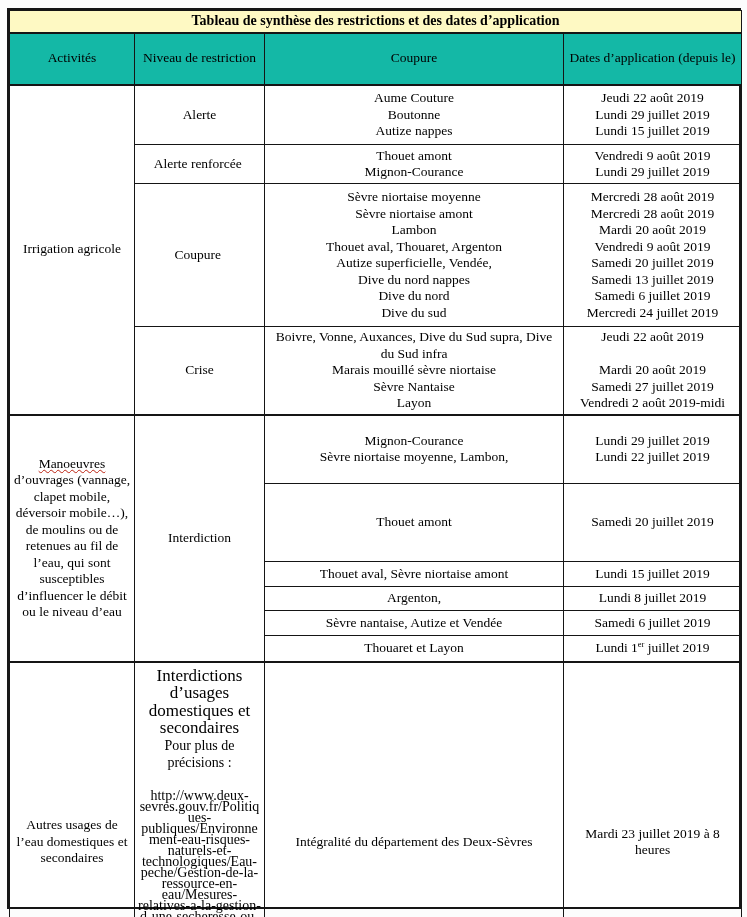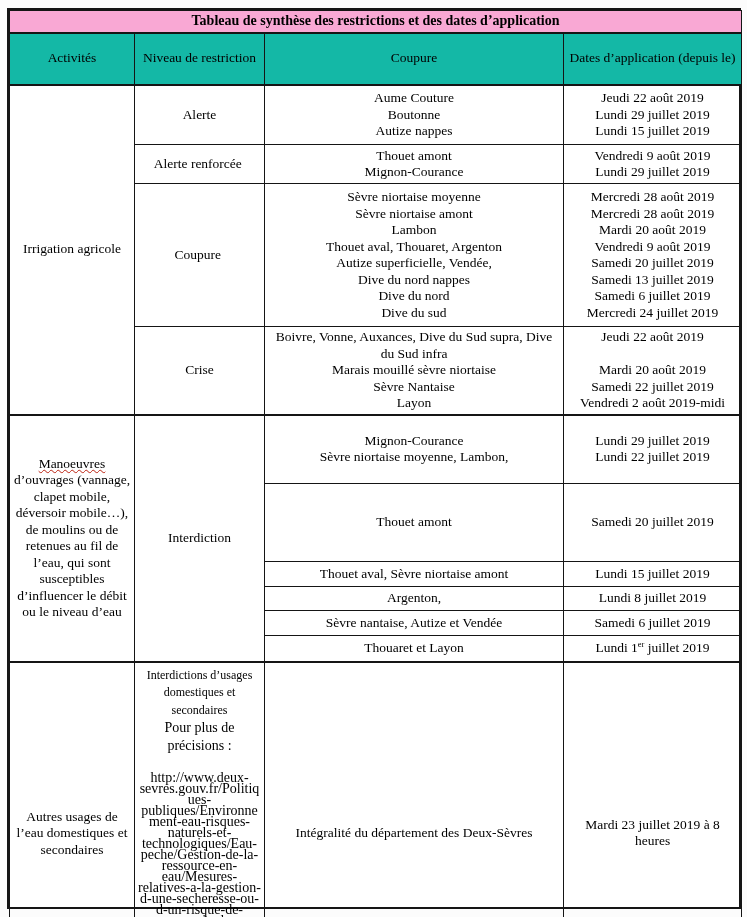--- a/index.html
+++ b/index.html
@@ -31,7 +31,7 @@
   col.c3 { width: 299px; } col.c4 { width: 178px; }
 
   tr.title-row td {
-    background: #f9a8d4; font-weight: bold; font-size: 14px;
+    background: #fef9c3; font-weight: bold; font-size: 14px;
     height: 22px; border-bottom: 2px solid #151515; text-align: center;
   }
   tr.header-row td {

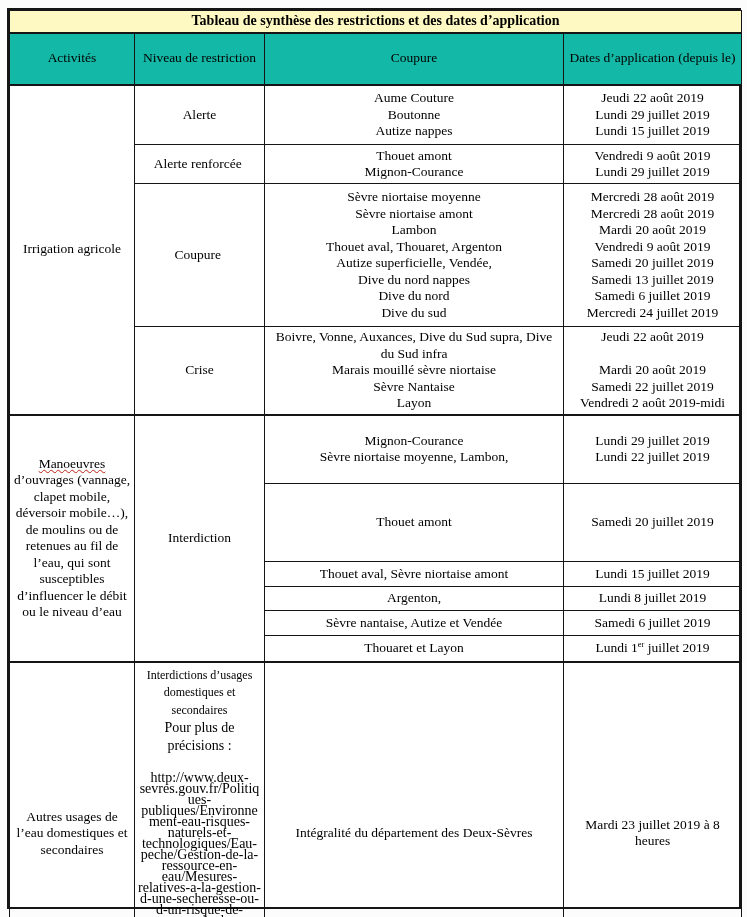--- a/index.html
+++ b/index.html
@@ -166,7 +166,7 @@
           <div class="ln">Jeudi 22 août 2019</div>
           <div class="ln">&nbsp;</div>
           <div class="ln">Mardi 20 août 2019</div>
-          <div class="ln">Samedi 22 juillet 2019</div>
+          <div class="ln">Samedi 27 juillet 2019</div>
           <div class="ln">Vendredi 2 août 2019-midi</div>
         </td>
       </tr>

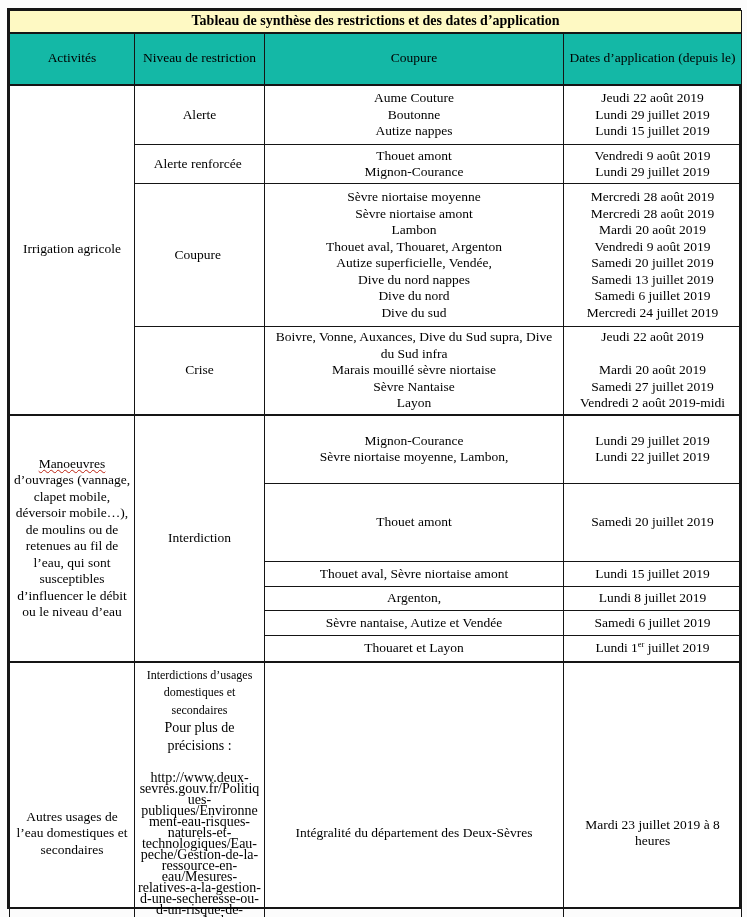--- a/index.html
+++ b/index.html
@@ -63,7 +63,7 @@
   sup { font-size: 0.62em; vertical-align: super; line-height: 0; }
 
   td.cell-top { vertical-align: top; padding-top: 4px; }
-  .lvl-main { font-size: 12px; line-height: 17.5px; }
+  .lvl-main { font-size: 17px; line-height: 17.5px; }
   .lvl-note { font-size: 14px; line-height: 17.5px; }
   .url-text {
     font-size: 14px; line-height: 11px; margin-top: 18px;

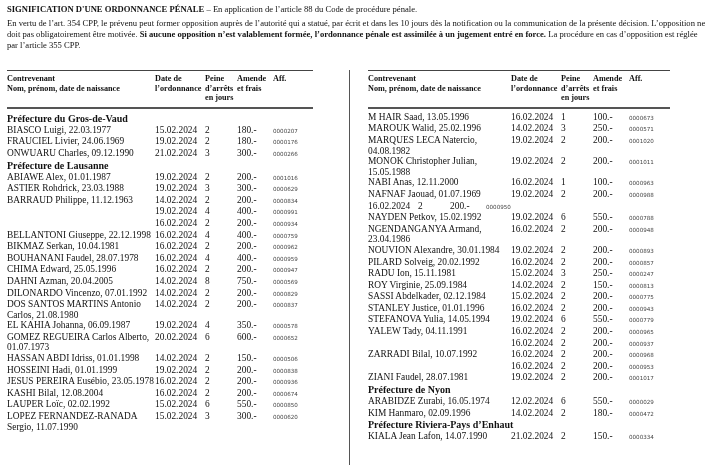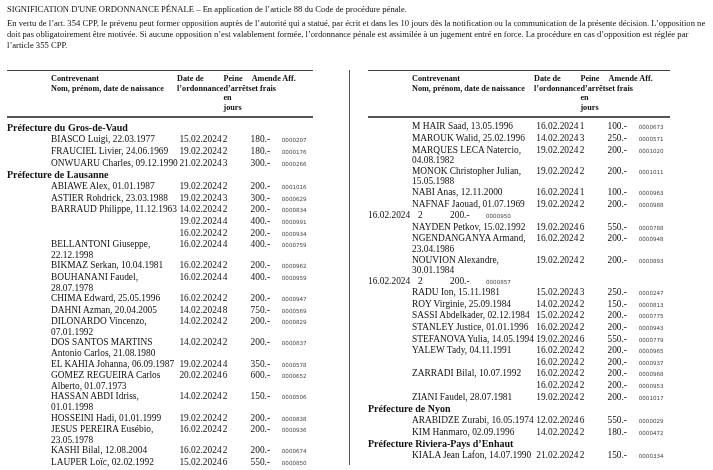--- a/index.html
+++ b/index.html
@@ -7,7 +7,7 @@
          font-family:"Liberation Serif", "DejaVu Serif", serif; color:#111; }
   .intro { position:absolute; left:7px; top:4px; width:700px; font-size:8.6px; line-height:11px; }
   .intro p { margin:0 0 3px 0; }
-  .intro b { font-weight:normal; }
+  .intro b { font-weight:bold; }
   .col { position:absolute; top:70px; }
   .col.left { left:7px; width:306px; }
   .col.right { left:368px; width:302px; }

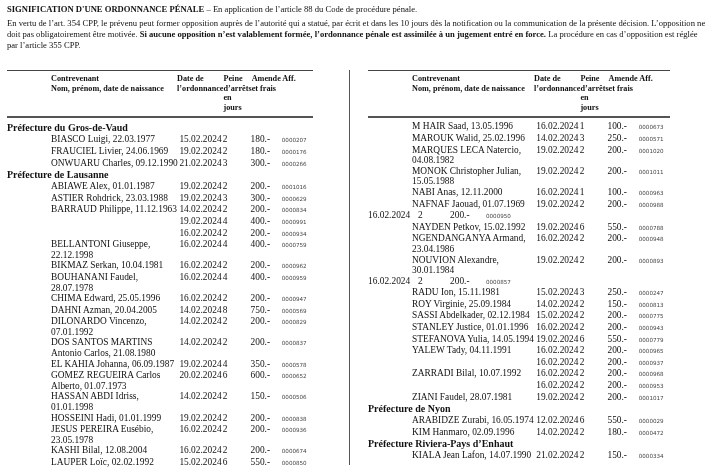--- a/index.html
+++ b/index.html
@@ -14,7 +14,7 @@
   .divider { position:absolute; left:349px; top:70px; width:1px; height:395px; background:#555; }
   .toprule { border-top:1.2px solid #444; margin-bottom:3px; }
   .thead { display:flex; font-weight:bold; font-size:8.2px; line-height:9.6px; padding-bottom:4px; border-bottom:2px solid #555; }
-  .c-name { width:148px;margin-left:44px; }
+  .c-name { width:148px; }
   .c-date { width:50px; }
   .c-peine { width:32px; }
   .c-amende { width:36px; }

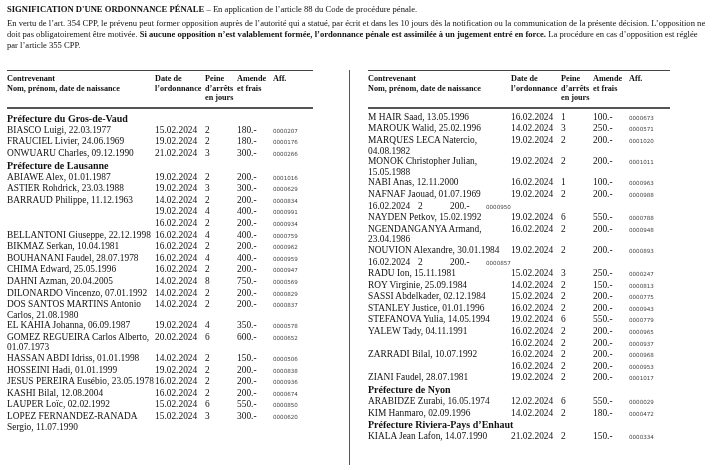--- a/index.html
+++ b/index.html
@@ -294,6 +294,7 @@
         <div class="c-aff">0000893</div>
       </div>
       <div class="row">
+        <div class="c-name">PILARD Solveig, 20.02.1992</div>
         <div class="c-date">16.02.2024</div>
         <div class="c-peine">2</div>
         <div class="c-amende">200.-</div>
————
Only the pictures are to be left out; print everything else in the listing exactly.

--- a/index.html
+++ b/index.html
@@ -31,7 +31,7 @@
   col.c3 { width: 299px; } col.c4 { width: 178px; }
 
   tr.title-row td {
-    background: #f9a8d4; font-weight: bold; font-size: 14px;
+    background: #fef9c3; font-weight: bold; font-size: 14px;
     height: 22px; border-bottom: 2px solid #151515; text-align: center;
   }
   tr.header-row td {

--- a/index.html
+++ b/index.html
@@ -166,7 +166,7 @@
           <div class="ln">Jeudi 22 août 2019</div>
           <div class="ln">&nbsp;</div>
           <div class="ln">Mardi 20 août 2019</div>
-          <div class="ln">Samedi 22 juillet 2019</div>
+          <div class="ln">Samedi 27 juillet 2019</div>
           <div class="ln">Vendredi 2 août 2019-midi</div>
         </td>
       </tr>

--- a/index.html
+++ b/index.html
@@ -63,7 +63,7 @@
   sup { font-size: 0.62em; vertical-align: super; line-height: 0; }
 
   td.cell-top { vertical-align: top; padding-top: 4px; }
-  .lvl-main { font-size: 12px; line-height: 17.5px; }
+  .lvl-main { font-size: 17px; line-height: 17.5px; }
   .lvl-note { font-size: 14px; line-height: 17.5px; }
   .url-text {
     font-size: 14px; line-height: 11px; margin-top: 18px;

--- a/index.html
+++ b/index.html
@@ -7,7 +7,7 @@
          font-family:"Liberation Serif", "DejaVu Serif", serif; color:#111; }
   .intro { position:absolute; left:7px; top:4px; width:700px; font-size:8.6px; line-height:11px; }
   .intro p { margin:0 0 3px 0; }
-  .intro b { font-weight:normal; }
+  .intro b { font-weight:bold; }
   .col { position:absolute; top:70px; }
   .col.left { left:7px; width:306px; }
   .col.right { left:368px; width:302px; }

--- a/index.html
+++ b/index.html
@@ -14,7 +14,7 @@
   .divider { position:absolute; left:349px; top:70px; width:1px; height:395px; background:#555; }
   .toprule { border-top:1.2px solid #444; margin-bottom:3px; }
   .thead { display:flex; font-weight:bold; font-size:8.2px; line-height:9.6px; padding-bottom:4px; border-bottom:2px solid #555; }
-  .c-name { width:148px;margin-left:44px; }
+  .c-name { width:148px; }
   .c-date { width:50px; }
   .c-peine { width:32px; }
   .c-amende { width:36px; }

--- a/index.html
+++ b/index.html
@@ -294,6 +294,7 @@
         <div class="c-aff">0000893</div>
       </div>
       <div class="row">
+        <div class="c-name">PILARD Solveig, 20.02.1992</div>
         <div class="c-date">16.02.2024</div>
         <div class="c-peine">2</div>
         <div class="c-amende">200.-</div>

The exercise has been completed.